Activity: Work out how many lines in the data below contain "çalışma", and state that count with nothing added.
Content starts
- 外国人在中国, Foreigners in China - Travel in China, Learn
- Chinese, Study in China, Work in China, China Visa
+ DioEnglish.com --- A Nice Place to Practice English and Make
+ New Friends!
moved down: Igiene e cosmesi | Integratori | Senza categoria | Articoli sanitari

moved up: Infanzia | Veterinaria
Content ends
Content starts
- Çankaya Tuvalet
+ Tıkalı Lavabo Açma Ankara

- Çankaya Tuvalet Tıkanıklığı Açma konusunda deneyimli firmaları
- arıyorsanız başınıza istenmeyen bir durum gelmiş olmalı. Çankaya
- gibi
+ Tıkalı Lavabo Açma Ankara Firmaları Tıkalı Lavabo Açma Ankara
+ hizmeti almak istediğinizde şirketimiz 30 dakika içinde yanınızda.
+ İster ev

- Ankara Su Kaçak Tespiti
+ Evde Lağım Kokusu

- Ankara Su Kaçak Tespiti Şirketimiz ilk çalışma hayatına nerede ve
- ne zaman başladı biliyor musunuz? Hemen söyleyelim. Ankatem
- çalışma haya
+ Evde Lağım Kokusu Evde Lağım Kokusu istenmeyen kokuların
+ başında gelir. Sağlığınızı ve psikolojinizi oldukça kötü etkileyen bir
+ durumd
Content ends
Content starts
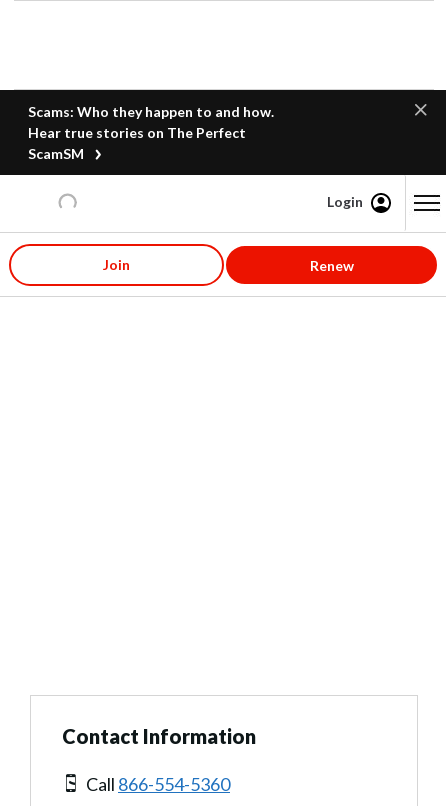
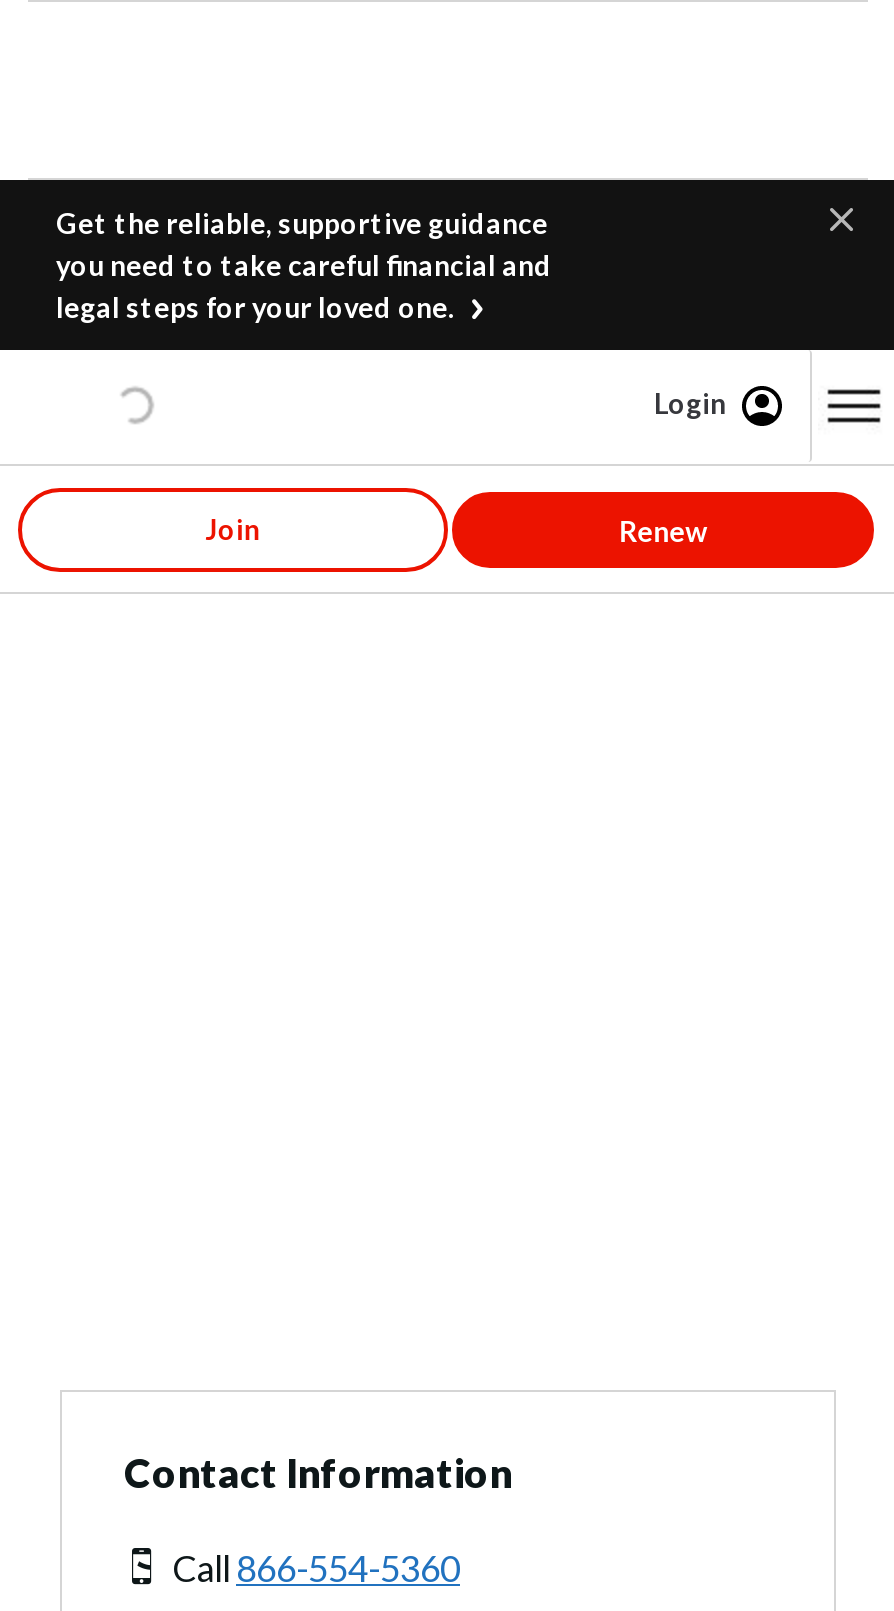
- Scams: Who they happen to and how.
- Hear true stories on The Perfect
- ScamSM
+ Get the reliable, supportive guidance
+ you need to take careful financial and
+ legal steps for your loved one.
Content ends
Exercise result: 2